Fraudsters on the prowl for payment card data last year increasingly turned to the hospitality industry as a source for the valuable data, according to the Trustwave Global Security Report 2010 released yesterday.
In an analysis of more than 200 global data breaches the Chicago-based security company investigated in 2009, the hospitality industry, comprising hotels and similar businesses, accounted for 38% of them, up from less than 5% in 2008.
In 2008, the food-service and retail industries had fraudsters’ attention, Nicholas Percocco, senior vice president of Trustwave’s SpiderLabs, tells PaymentsSource. Food-service businesses alone that year accounted for 49% of breaches and retailers 27%. SpiderLabs is Trustwave’s investigative lab.

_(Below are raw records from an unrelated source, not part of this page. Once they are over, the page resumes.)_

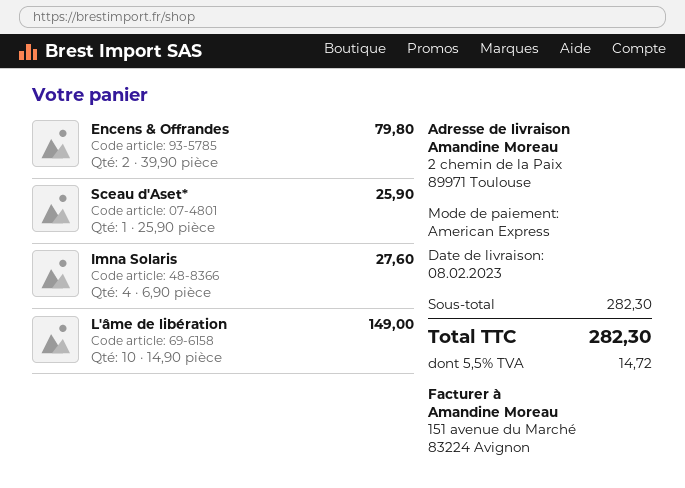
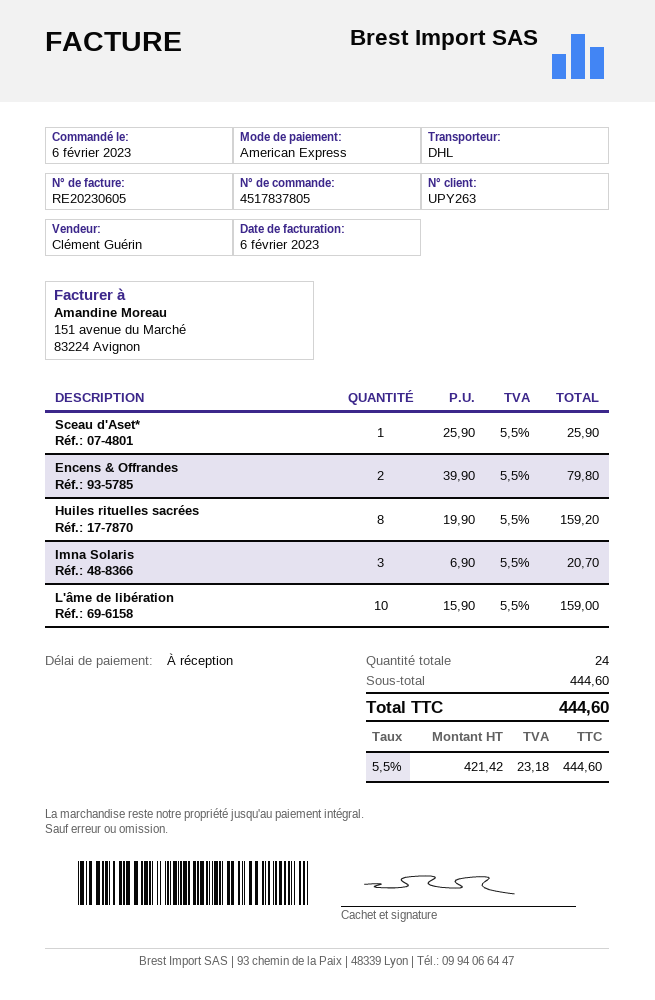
Imna Solaris: 4 x 6.90 = 27.60 -> 3 x 6.90 = 20.70
L'âme de libération: 10 x 14.90 = 149.00 -> 10 x 15.90 = 159.00
Huiles rituelles sacrées: none -> 8 x 19.90 = 159.20
subtotal: 282.30 -> 444.60
tax: 5.5% = 14.72 -> 5.5% = 23.18
total: 282.30 -> 444.60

“At the end of 2008, we started seeing some hotels begin to get compromised,” Percocco says. Mostly, hackers found ways to access a hotel’s point-of-sale system via remote access, such as logging on to the hotel’s network for guests, in some instances while in the hotel.
“Once in they were in they were able to harvest the data,” he says.
Hackers found relatively unsecured hotel networks and used sophisticated malicious software to check for payment card data, Percocco says. Once found, the sensitive data were stored on the hotel’s computer network until uploaded and sent to the hacker.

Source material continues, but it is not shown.